Still, I do not know what it is; I have not learned much yet.

Is love what they shared, those two in my elementary class? Holding hands in the hallway, their fleeting romance which introduced me to envy. “Why not me?” I wondered. “Why am I not loved?”

Yet a week later, they broke up, and we gossiped for months as though their love was a tragedy on the levels of Romeo and Juliet. “How dare he!” we all condemned as if, at 12, we were the authority on love proper. Always given an elevated chair, the lovers changed, and new soulmates trickled through friendships as I took a listening spot on the sidelines, trying to understand what I was missing. Were they full? I asked myself, fuller than I am now. Did they learn what love is—or did they, like me, only grasp at a dream?

Love and hate are not opposites; they are the same, the echo of passion through loss and longing. The worst is indifference.

Love burns into hate, where flowers grow over the ashes. You’ll forget their birthday and forget to miss them. If you’re lucky, you’ll listen to their favorite song in a few years and be struck with nostalgia. You will remember why you loved them. That is how you know you felt it.

Is love in the movies? In Harry Meeting Sally, —these immortal stories, untarnished by time. Unlike real love, they don’t erode under the weight of endless tomorrows. They profess, so sweetly, that passion outlasts change, that we can curate perfection, set it to music, and preserve it in a montage.

Looking back, love seems eternal. But looking forward, it feels far less romantic. They say love is immortal, but we are not. And yet, I want love to outshine mortality, to defy time.

As always, I consult the books. Kant saw love as an act of will—a deliberate commitment to care for another as an end in themselves, not as a means where we can fulfill our desires. Krishna speaks of unconditional love, a love that gives without asking, liberating us from the self-effacing pursuit of validation.

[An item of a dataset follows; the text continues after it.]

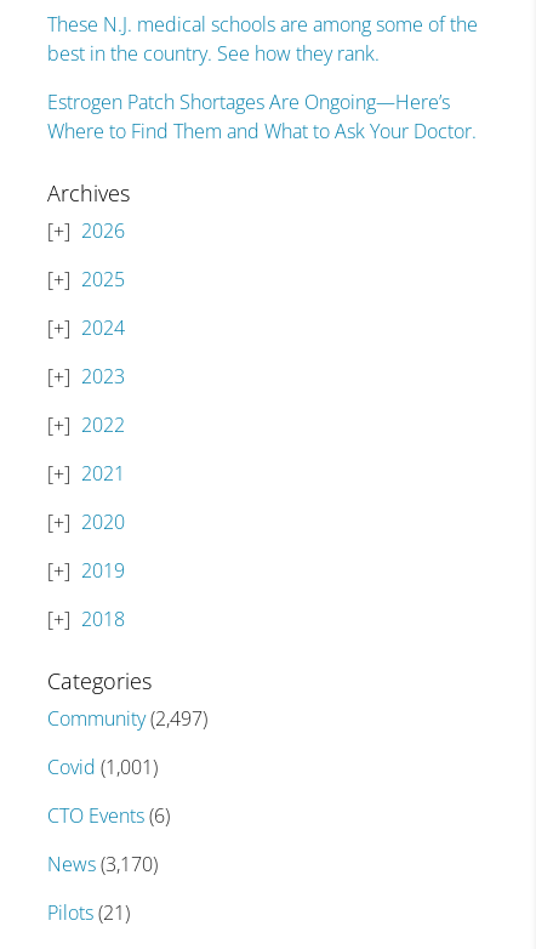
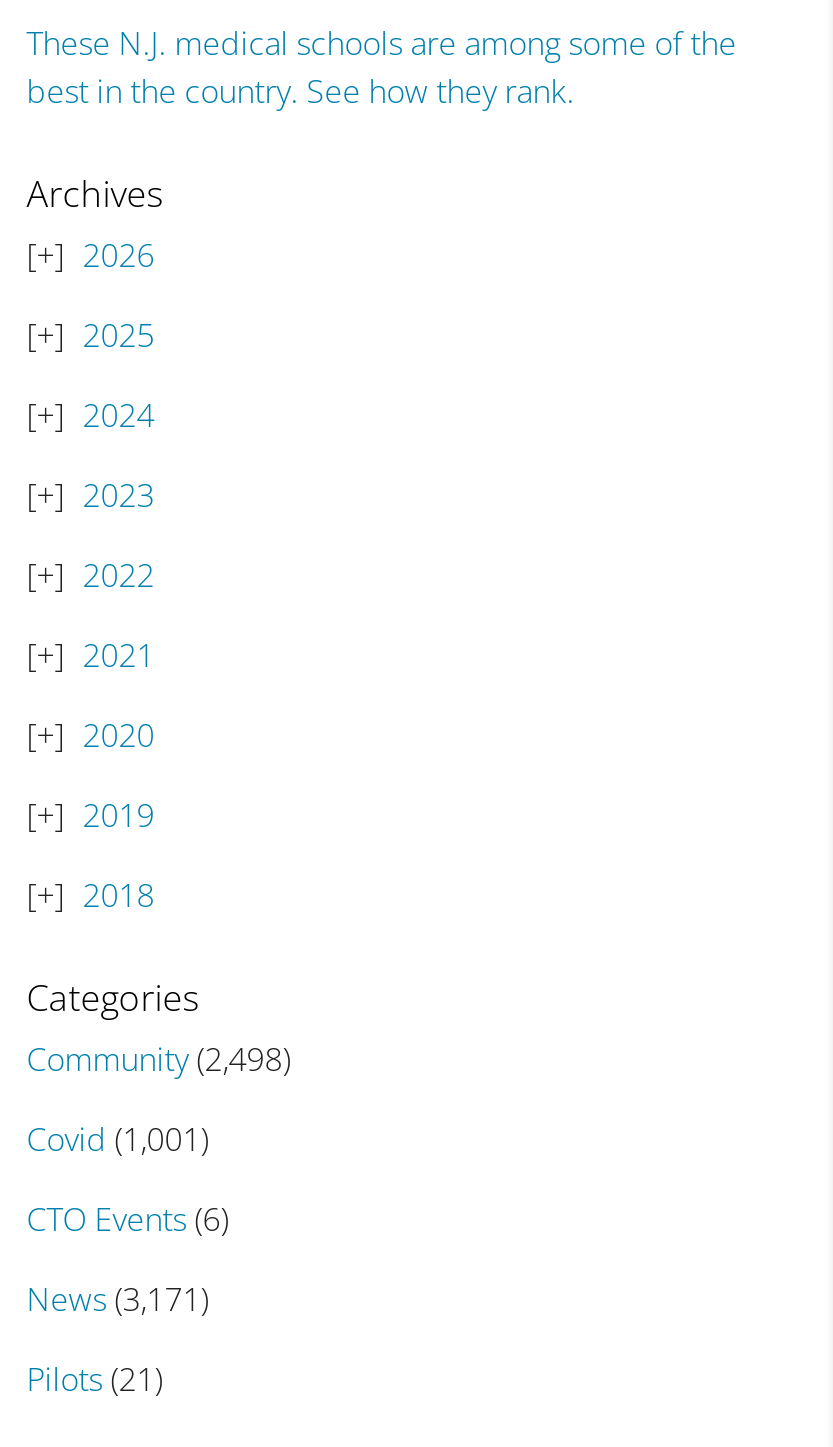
[47,89,476,144] Estrogen Patch Shortages Are Ongoing—Here’s | Where to Find Them and What to Ask Your Doctor. -> none
[47,705,207,732] Community (2,497) -> [27,1037,291,1081] Community (2,498)
[47,851,157,877] News (3,170) -> [27,1277,209,1321] News (3,171)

I feel protected by these concepts, as though they offer a shield—to defend an acceptance that transcends reciprocity.

But I often hide behind this notion, pretending I am not quietly asking, hoping, for someone to love me the same.

How much can someone endure before they feel they’ve overstayed their welcome in another’s life, before they begin to see themselves as less, as a burden rather than adored?

We are greedy with love. We want more, always more—until it ceases to excite. If not more, then maybe just one, but they must fit our image: thrilling without frightening, expanding without altering. Love must follow our script, promising until death do us part.

But movies aren’t marriage. When the credits roll, the love story ends. Marriage isn’t that simple. Is it natural? Maybe. But never perfect. It is bound to falter, for even the most heartfelt vows are tested by the strain of living.

They say marriage is a cage—but for who? Him, tethered to fidelity? Or her, laboring to love enough for both of them? A life together inevitably brings moments of doubt. One day, you will lie awake, staring at the ceiling, and wonder: Is this all wrong? The body beside you will feel heavy, like it swallowed the life you weren’t done living yet.

She dreams of lovers who still bring her flowers. He starts hearing his mother in her voice. Settling down begins to feel like settling. The flames of love stop burning, and maybe we grow tired of the fire’s unpredictability, of asking for more.

Without the fire though, I’ve seen how love fades—not into hatred but indifference. My greatest fear is to be consumed by that indifference, to look into those eyes and see myself reflected.

I am afraid of love because I am afraid of this cage. Maybe I was raised in one—in the shadows of a love imperfectly crafted, and the resentment of a burdened commitment. I was taught how to love through the fear of loss.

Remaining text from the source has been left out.